[What this task involves]:
A single number is wanted: how many lines of the data below include the string "challenge"?

[Listed entries]:
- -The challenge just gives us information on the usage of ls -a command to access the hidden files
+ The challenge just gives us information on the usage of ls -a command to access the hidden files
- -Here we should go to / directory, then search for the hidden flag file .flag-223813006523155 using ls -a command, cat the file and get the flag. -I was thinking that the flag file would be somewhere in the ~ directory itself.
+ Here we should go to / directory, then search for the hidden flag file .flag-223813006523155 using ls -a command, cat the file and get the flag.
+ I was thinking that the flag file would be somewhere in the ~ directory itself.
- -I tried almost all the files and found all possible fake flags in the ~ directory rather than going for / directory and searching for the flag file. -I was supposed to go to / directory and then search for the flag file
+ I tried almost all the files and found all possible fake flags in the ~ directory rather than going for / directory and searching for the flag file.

[Completed task]:
2